Huione Guarantee’s daily incoming transaction volumes, which had peaked at $60 million earlier in 2024, dropped to $30 million after the crackdown. But even after the bans, volumes briefly rebounded to $40 million before settling back to the $30 million level.
The insight also revealed that on May 25, 2025, Huione Group acquired a new Telegram ID and a channel using a new Chinese name, but it has retained the original “hw” initials from its HaoWang branding, and its automated bot retained the HaoWang name.
Meanwhile, Elliptic identified a spike in activity in more than 30 new or lesser-known guarantee platforms, many of which continue to operate openly to fill the void left by Telegram’s crackdown on the larger players.

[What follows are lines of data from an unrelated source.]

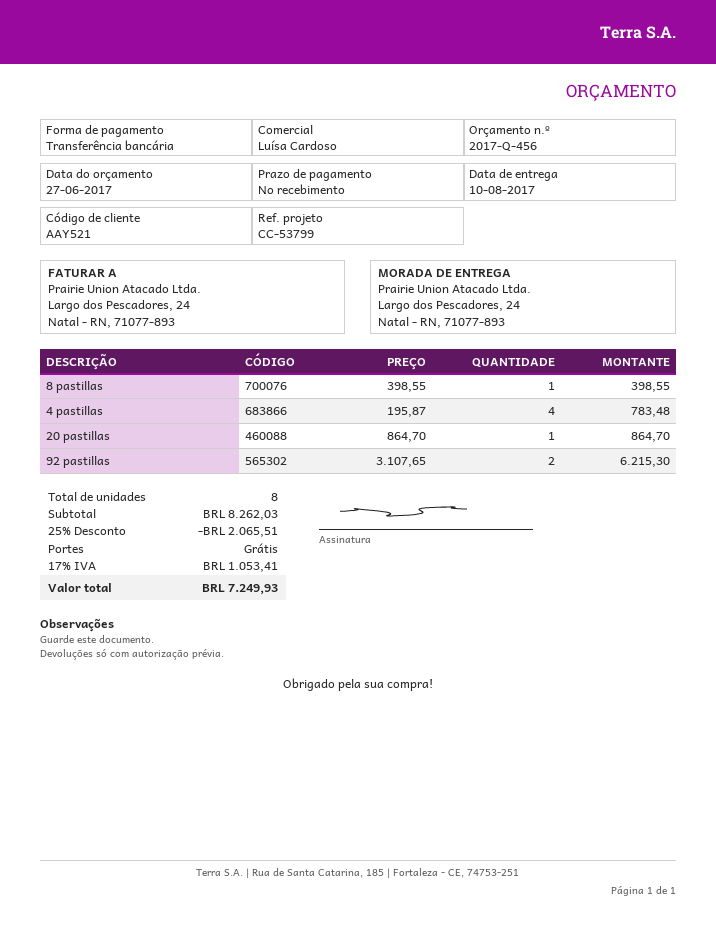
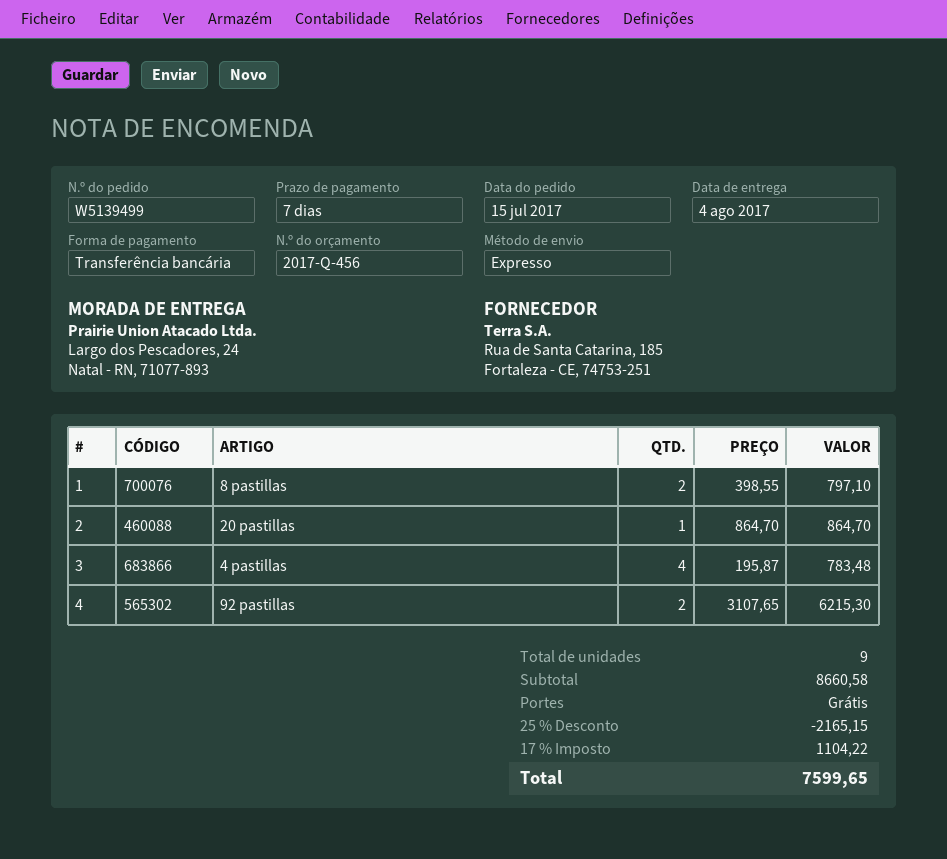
delivery date: 2017-08-10 -> 2017-08-04
payment terms: on receipt -> 7 days
8 pastillas: 1 x 398.55 = 398.55 -> 2 x 398.55 = 797.10
total quantity: 8 -> 9
subtotal: 8262.03 -> 8660.58
discount: 25% = 2065.51 -> 25% = 2165.15
tax: 17% = 1053.41 -> 17% = 1104.22
total: 7249.93 -> 7599.65

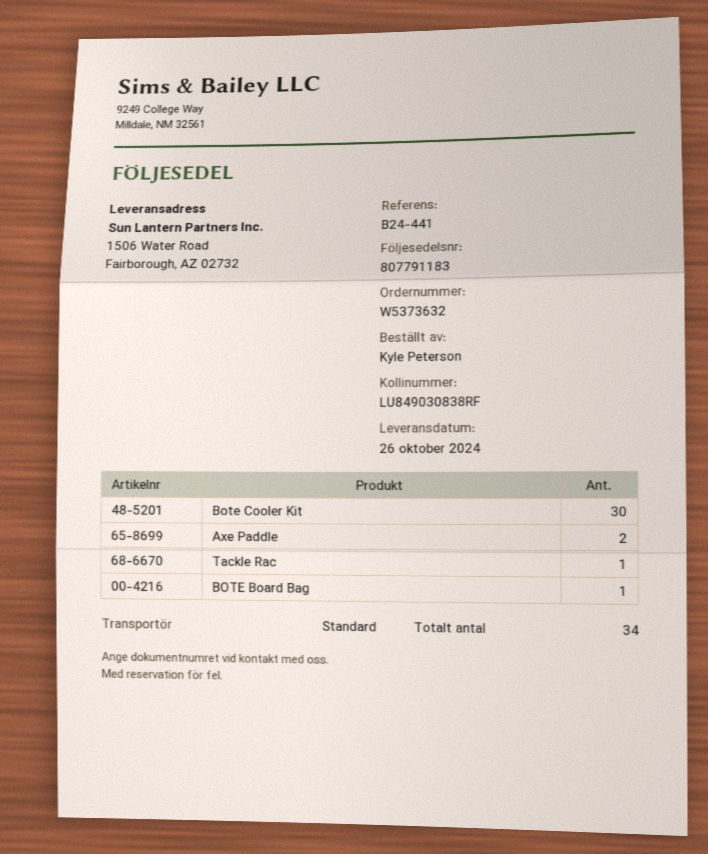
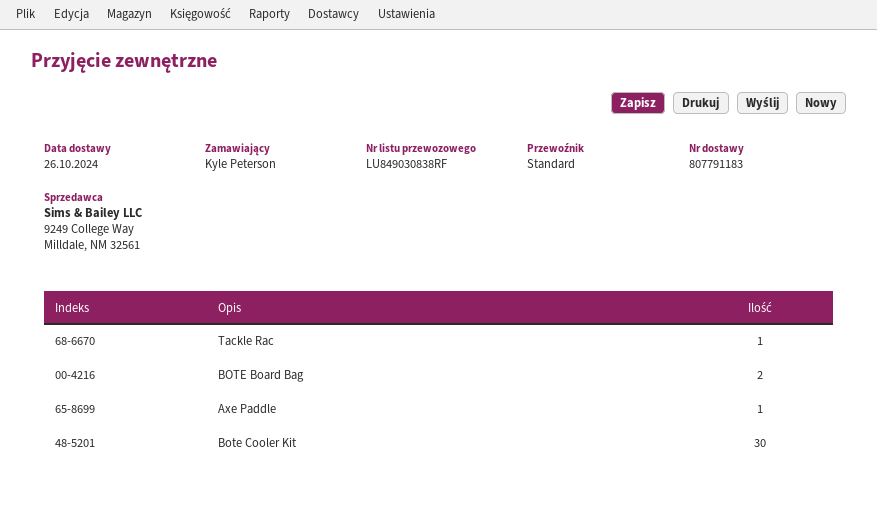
Axe Paddle: 2 -> 1
BOTE Board Bag: 1 -> 2

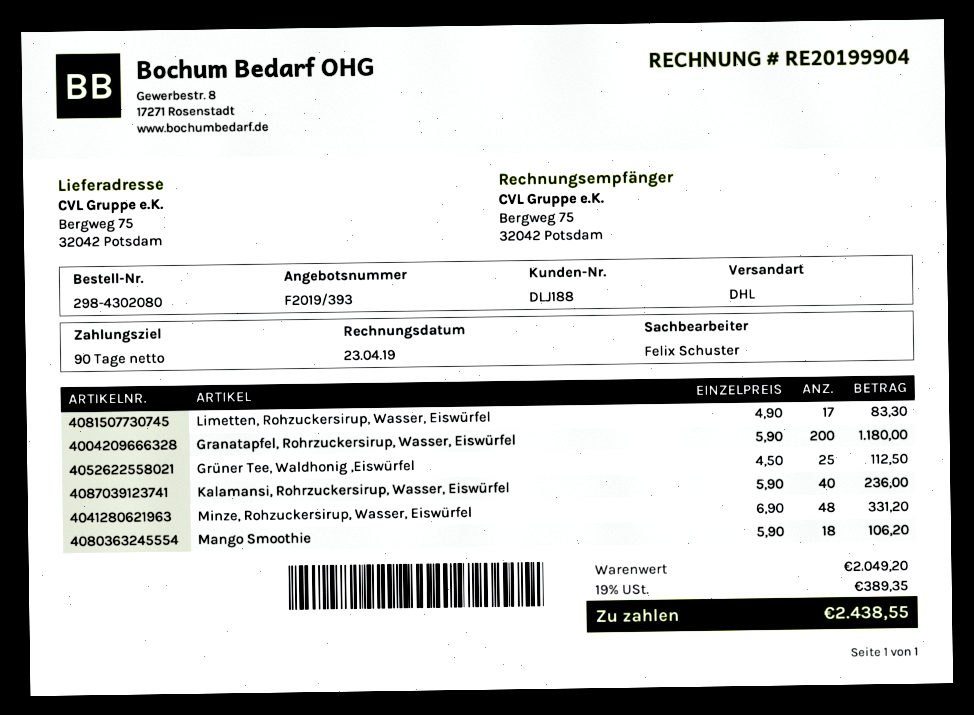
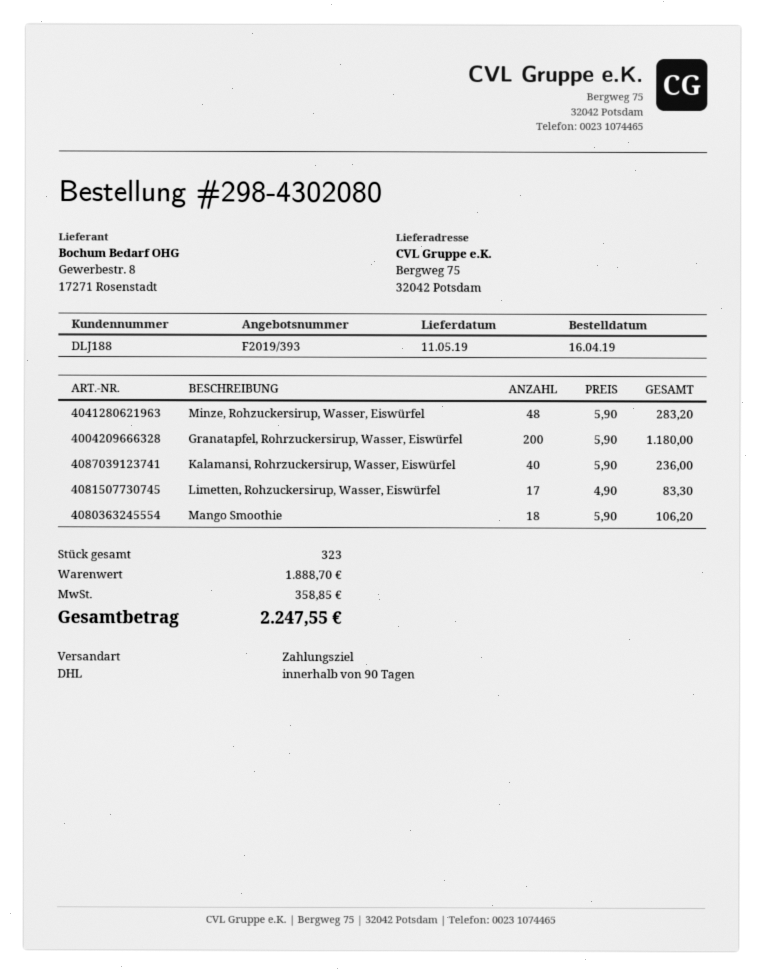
Grüner Tee, Waldhonig ,Eiswürfel: 25 x 4.50 = 112.50 -> none
Minze, Rohzuckersirup, Wasser, Eiswürfel: 48 x 6.90 = 331.20 -> 48 x 5.90 = 283.20
subtotal: 2049.20 -> 1888.70
tax: 389.35 -> 358.85
total: 2438.55 -> 2247.55

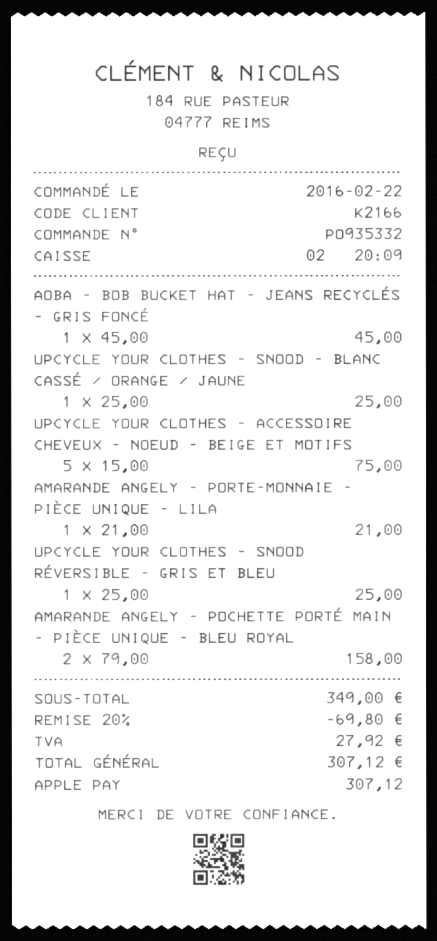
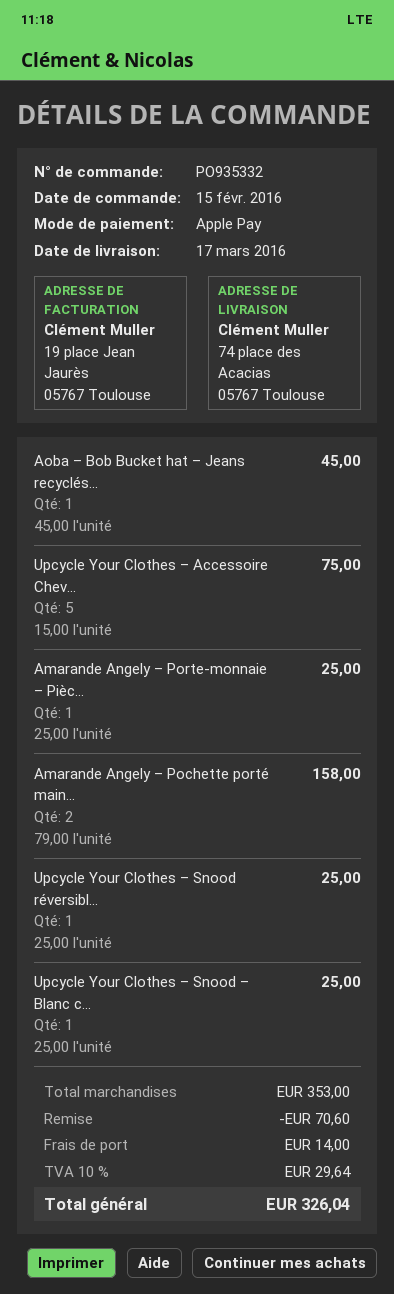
order date: 2016-02-22 -> 2016-02-15
AMARANDE ANGELY – PORTE-MONNAIE – PIÈCE UNIQUE – LILA: 1 x 21.00 = 21.00 -> 1 x 25.00 = 25.00
subtotal: 349.00 -> 353.00
discount: 69.80 -> 70.60
shipping: none -> 14.00
tax: 27.92 -> 29.64
total: 307.12 -> 326.04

The US government went fully on the offensive later in May, when the Office of Foreign Assets Control (OFAC) issued targeted sanctions against Funnull Technology, a company linked to Huione Group, and two digital wallets tied to pig-butchering fraud operations.
Funnull Technology Inc. supported cybercriminal networks by acquiring large volumes of IP addresses from cloud service providers, which were then resold to operators running fraudulent investment platforms.
The infrastructure enabled scammers to host fake websites that imitated legitimate investment services, tricking victims into committing funds to schemes that did not exist. These scams have collectively caused over $200 million in victim losses, according to the Treasury.
Still, the enforcement actions and Telegram bans have not fully shut down Huione’s broader ecosystem. The Cambodia-based Huione Pay is operational and is the preferred payment processor for crypto-linked scams.